- [Revision tracking records]
━━━━━━━━━━━━━━━━━━━━

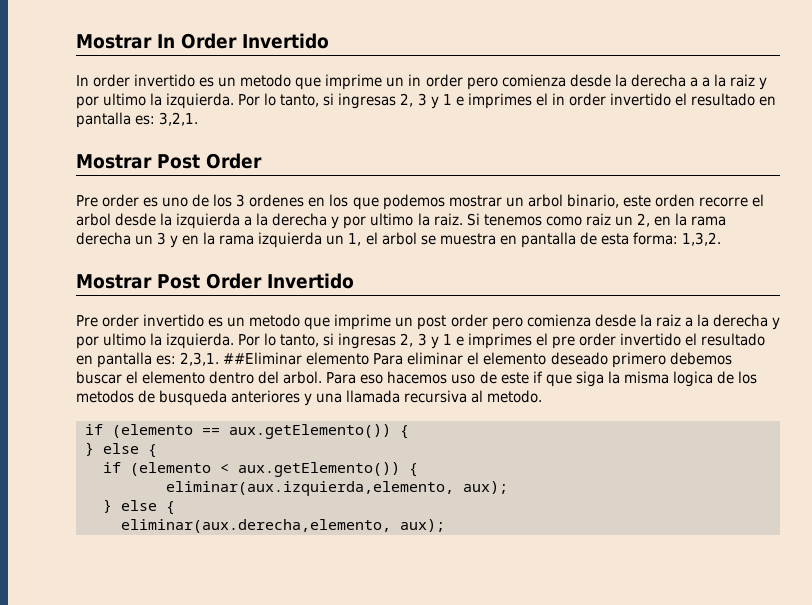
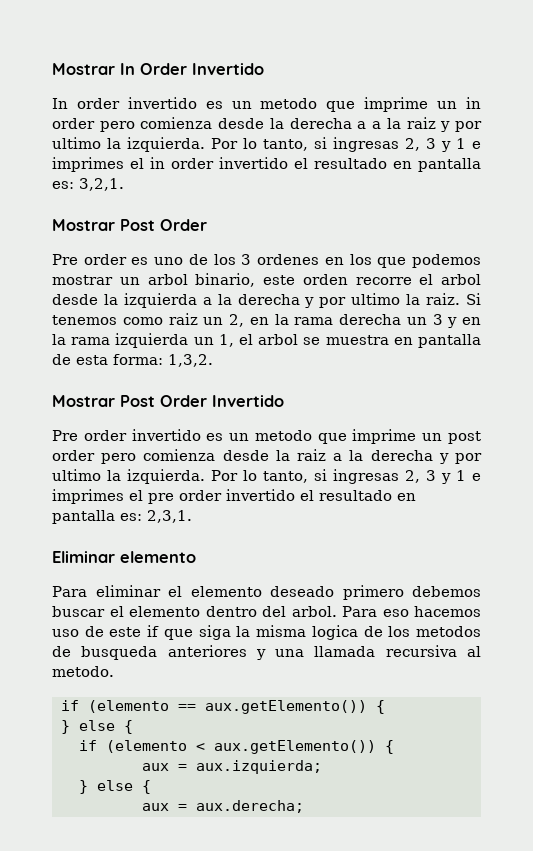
- Por lo tanto, si ingresas 2, 3 y 1 e imprimes el pre order invertido el resultado en pantalla es: 2,3,1. ##Eliminar elemento Para eliminar el elemento deseado primero debemos buscar el elemento dentro del arbol.
+ Por lo tanto, si ingresas 2, 3 y 1 e imprimes el pre order invertido el resultado en pantalla es: 2,3,1.
+ Eliminar elemento
+ Para eliminar el elemento deseado primero debemos buscar el elemento dentro del arbol.
- eliminar(aux.izquierda,elemento, aux);
+ aux = aux.izquierda;
  } else {
- eliminar(aux.derecha,elemento, aux);
+ aux = aux.derecha;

━━━━━━━━━━━━━━━━━━━━

- [Problem details]
Search the lines above for the string "resultado" and copy each line that has it.

- [Output of the exercise]
- Por lo tanto, si ingresas 2, 3 y 1 e imprimes el pre order invertido el resultado en pantalla es: 2,3,1. ##Eliminar elemento Para eliminar el elemento deseado primero debemos buscar el elemento dentro del arbol.
+ Por lo tanto, si ingresas 2, 3 y 1 e imprimes el pre order invertido el resultado en pantalla es: 2,3,1.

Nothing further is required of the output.